The White House’s Cybersecurity Executive Order for National Cybersecurity, issued in May 2021, was expected to have a transformative effect on software development practices. While the order primarily applied to those doing business with the US federal government, it was anticipated that industries would also adopt standardized security practices across their software development life cycle, beyond just government-related projects.
One of the key guidelines in the executive order was the requirement for suppliers of software and software-driven products to certify their compliance. This involved meeting specific requirements for software composition analysis (SCA), securing the software chain, and providing software bills of materials (SBOMs). Developers were encouraged to provide SBOMs for all products and track the origins of both internal and third-party software components.
For a while, the industry assumed that SBOMs would be the central defense against software vulnerabilities and supply chain attacks, which were the main concerns prompting the government’s actions.
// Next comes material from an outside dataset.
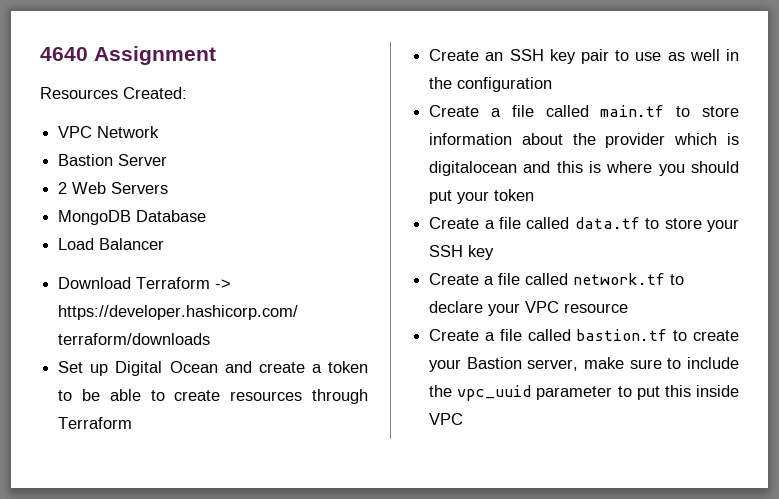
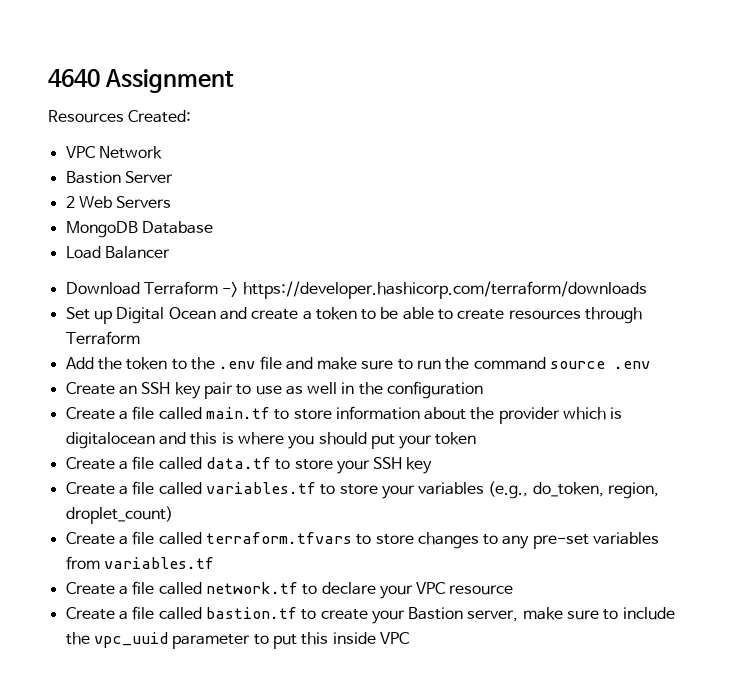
(133, 423) none -> [65,356,651,370] // Add the token to the .env file and make sure to run the command source .env
(495, 252) none -> [65,481,660,499] [65,506,173,524] [65,531,660,549] [65,556,214,570] // Create a file called variables.tf to store your variables (e.g., do_token, region, droplet_count) // Create a file called terraform.tfvars to store changes to any pre-set variables from variables.tf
However, as the Cybersecurity and Infrastructure Security Agency (CISA) began to enforce the order, they recently released a Secure Software Development Attestation Form (SSDF) for suppliers to the federal government to self-report their compliance. This caused some confusion, with some mistakenly believing that SBOMs were being downplayed since they were not explicitly required in the form.
In reality, CISA’s guidance heavily relies on the National Institute of Standards and Technology (NIST), particularly its Secure Software Development Framework (SSDF). The SSDF outlines fundamental best practices for developing software in accordance with the executive order’s requirements. While the framework is effective for future products, retrofitting legacy software or modifying products already in development to fully comply with NIST’s guidance is not an easy task.
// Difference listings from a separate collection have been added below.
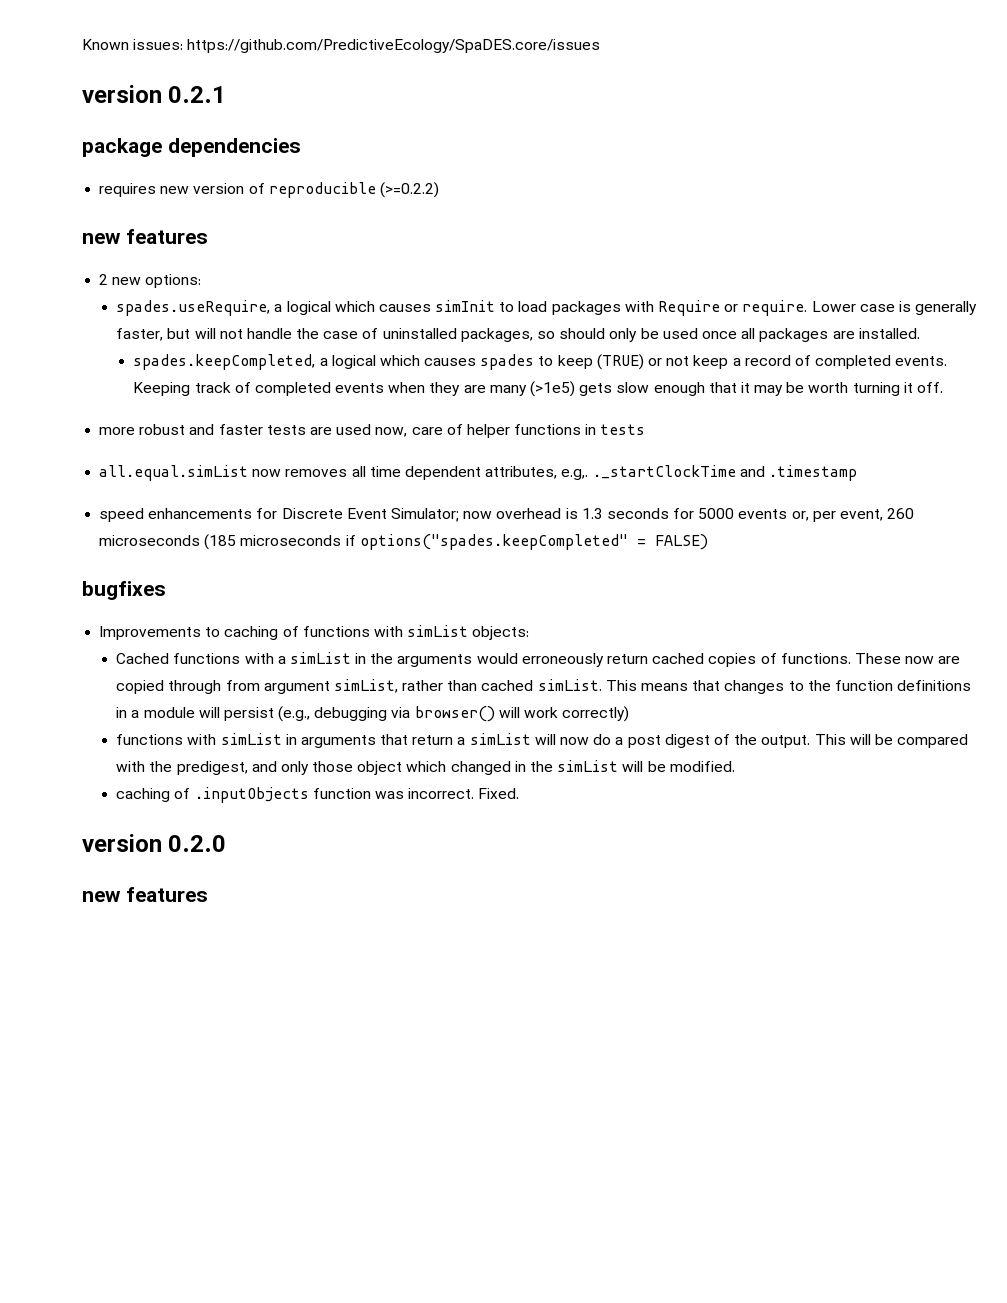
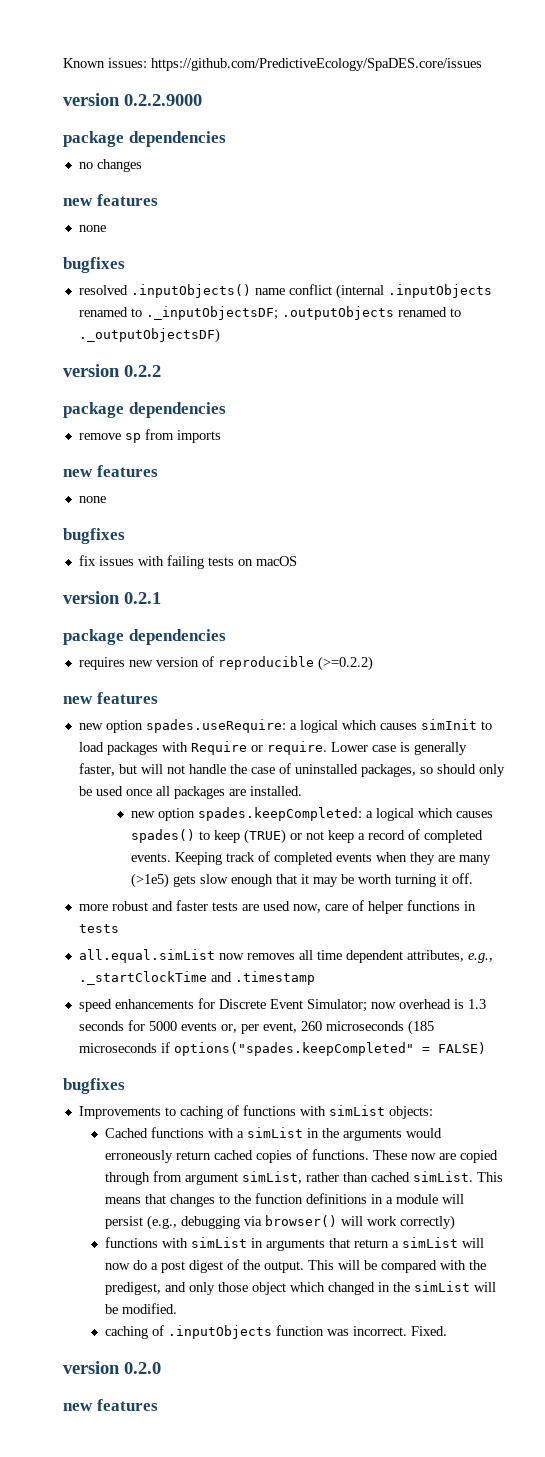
(601, 46) none -> [63,93,202,106] [63,131,226,147] [78,159,142,172] [63,194,158,206] [78,225,106,232] [63,257,125,273] [78,284,492,299] [78,306,461,320] [78,328,220,343] [63,364,161,377] [63,402,226,418] [78,429,221,443] [63,465,158,477] [78,496,106,503] [63,528,125,544] [78,555,297,569] // version 0.2.2.9000 // package dependencies // no changes // new features // none // bugfixes // resolved .inputObjects() name conflict (internal .inputObjects renamed to ._inputObjectsDF; .outputObjects renamed to ._outputObjectsDF) // version 0.2.2 // package dependencies // remove sp from imports // new features // none // bugfixes // fix issues with failing tests on macOS
[99,274,202,288] [116,300,271,316] 2 new options: // spades.useRequire, -> [78,719,286,733] new option spades.useRequire:
[133,354,535,370] spades.keepCompleted, a logical which causes spades -> [130,807,493,821] [130,829,195,843] new option spades.keepCompleted: a logical which causes spades()
[561,469,589,480] e.g,. -> [467,953,493,963] e.g.,

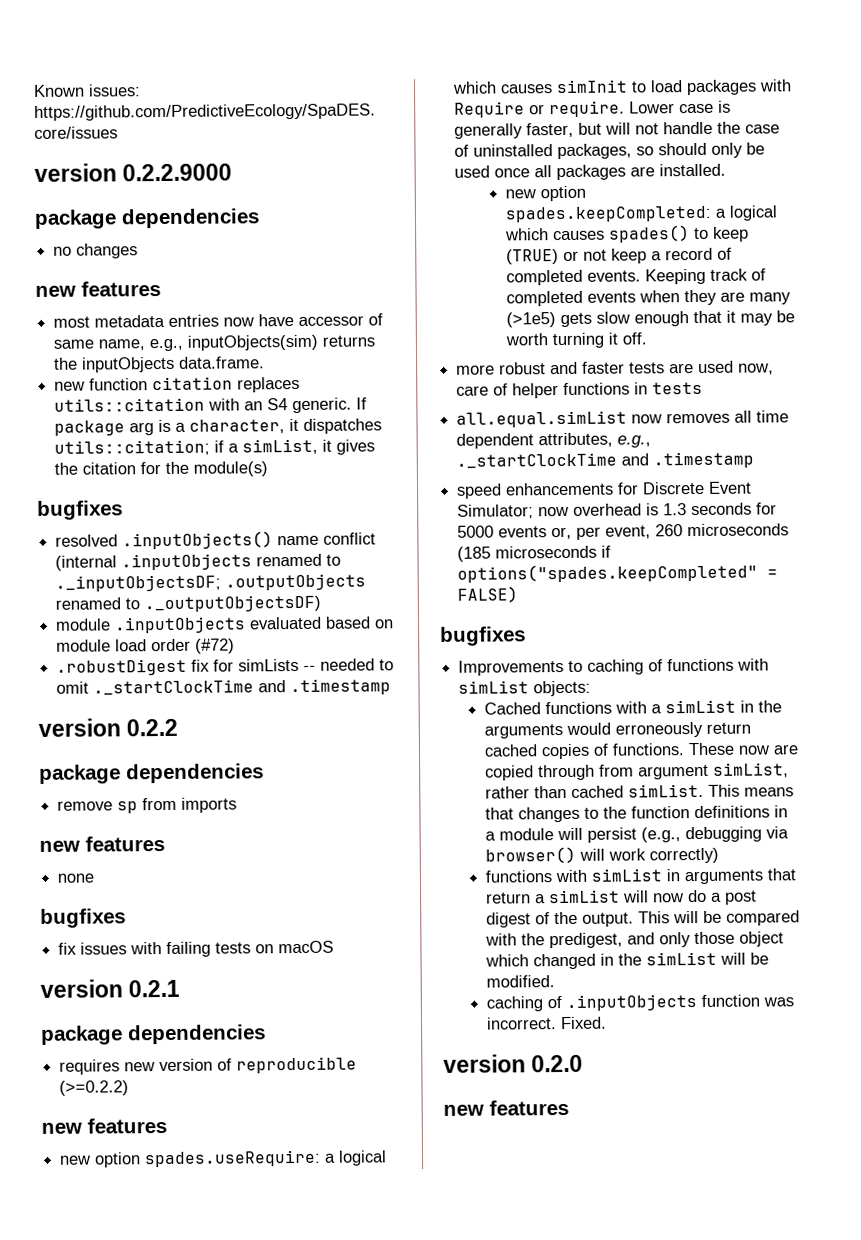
[78,225,106,232] // none -> [53,313,384,328] [53,334,376,352] [54,356,266,373] [54,376,301,393] [54,397,368,414] [54,418,383,436] [54,438,376,456] [54,461,269,477] // most metadata entries now have accessor of same name, e.g., inputObjects(sim) returns the inputObjects data.frame. // new function citation replaces utils::citation with an S4 generic. If package arg is a character, it dispatches utils::citation; if a simList, it gives the citation for the module(s)
(220, 335) none -> [55,616,395,634] [56,638,236,654] [56,658,395,676] [56,678,392,696] // module .inputObjects evaluated based on module load order (#72) // .robustDigest fix for simLists -- needed to omit ._startClockTime and .timestamp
To address this challenge, NIST attempted to map the executive order’s requirements to the SSDF guidance, emphasizing the need to establish secure software development environments. This includes providing an SBOM for each product and maintaining a trusted source of code supply chain.
Although some may interpret this approach as downplaying the role of SBOMs, they remain a crucial element in meeting federal requirements. SBOMs document the software components involved in development, list dependencies, and identify any known vulnerabilities. CISA affirms this importance by stating that SBOMs can be utilized by software producers to demonstrate compliance with certain minimum requirements.
Furthermore, concerns about public disclosure and intellectual property are addressed by the self-attestation requirement. CISA’s instructions specify that SBOMs need only be available for review and not published, eliminating fears of security exposure or revealing proprietary information. Therefore, the form does not diminish the need for SBOMs.
Additionally, the form provides clarity on the use of tools and artifacts to enhance software supply chain security. It emphasizes the need for a “good-faith effort to maintain trusted source code supply chains” through automation and taking reasonable steps to address the security of third-party components and manage associated vulnerabilities. The form also acknowledges the role of automation in detecting and remediating vulnerabilities, expanding its scope beyond third-party code to encompass security vulnerabilities during development. This supports the use of not only SCA but also tools like static application security testing (SAST) and dynamic application security testing (DAST).
In summary, despite initial confusion, the CISA Self Attestation Form does not undermine the importance of SBOMs as the primary artifact for documenting compliance with the White House’s cybersecurity mandate. On the contrary, SBOMs remain critical to compliance, as clarified by the instructions and subsequent comments. Failure to adopt these new standards and enhance software supply chain security poses significant risks of noncompliance. Therefore, SBOMs are here to stay for the foreseeable future.